Revision tracking records:
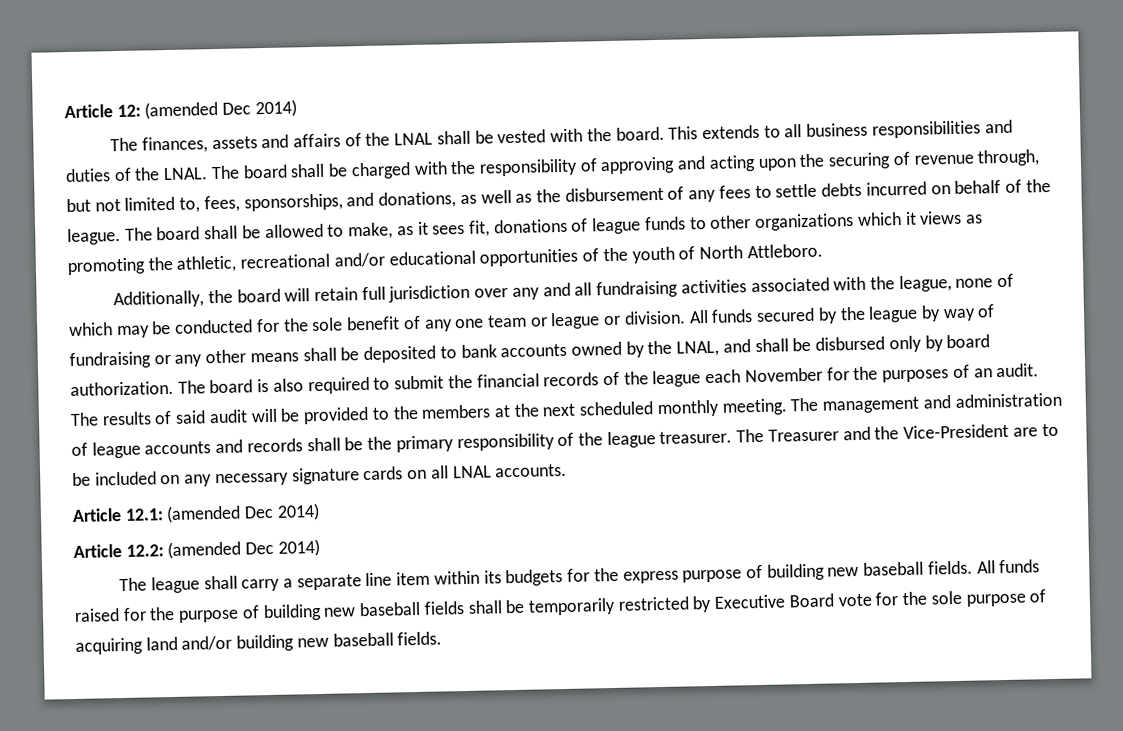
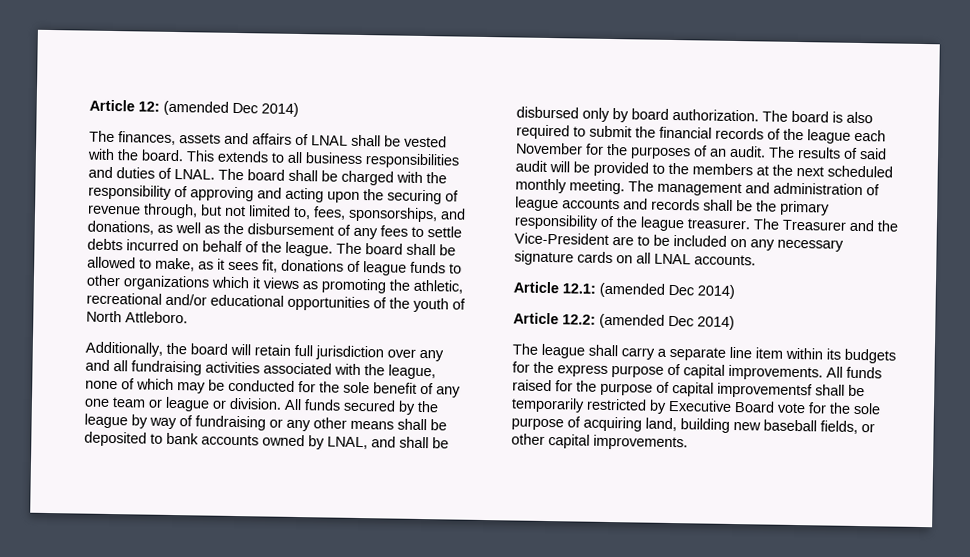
- The finances, assets and affairs of the LNAL shall be vested with the board.
+ The finances, assets and affairs of LNAL shall be vested with the board.
- This extends to all business responsibilities and duties of the LNAL.
+ This extends to all business responsibilities and duties of LNAL.
- All funds secured by the league by way of fundraising or any other means shall be deposited to bank accounts owned by the LNAL, and shall be disbursed only by board authorization.
+ All funds secured by the league by way of fundraising or any other means shall be deposited to bank accounts owned by LNAL, and shall be disbursed only by board authorization.
- The league shall carry a separate line item within its budgets for the express purpose of building new baseball fields.
+ The league shall carry a separate line item within its budgets for the express purpose of capital improvements.
- All funds raised for the purpose of building new baseball fields shall be temporarily restricted by Executive Board vote for the sole purpose of acquiring land and/or building new baseball fields.
+ All funds raised for the purpose of capital improvementsf shall be temporarily restricted by Executive Board vote for the sole purpose of acquiring land, building new baseball fields, or other capital improvements.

== TASK INSTRUCTIONS ==
Some lines in the data above may hold the word "improvements". Say how many, with no other words.

== REPLY TO THE EXERCISE ==
2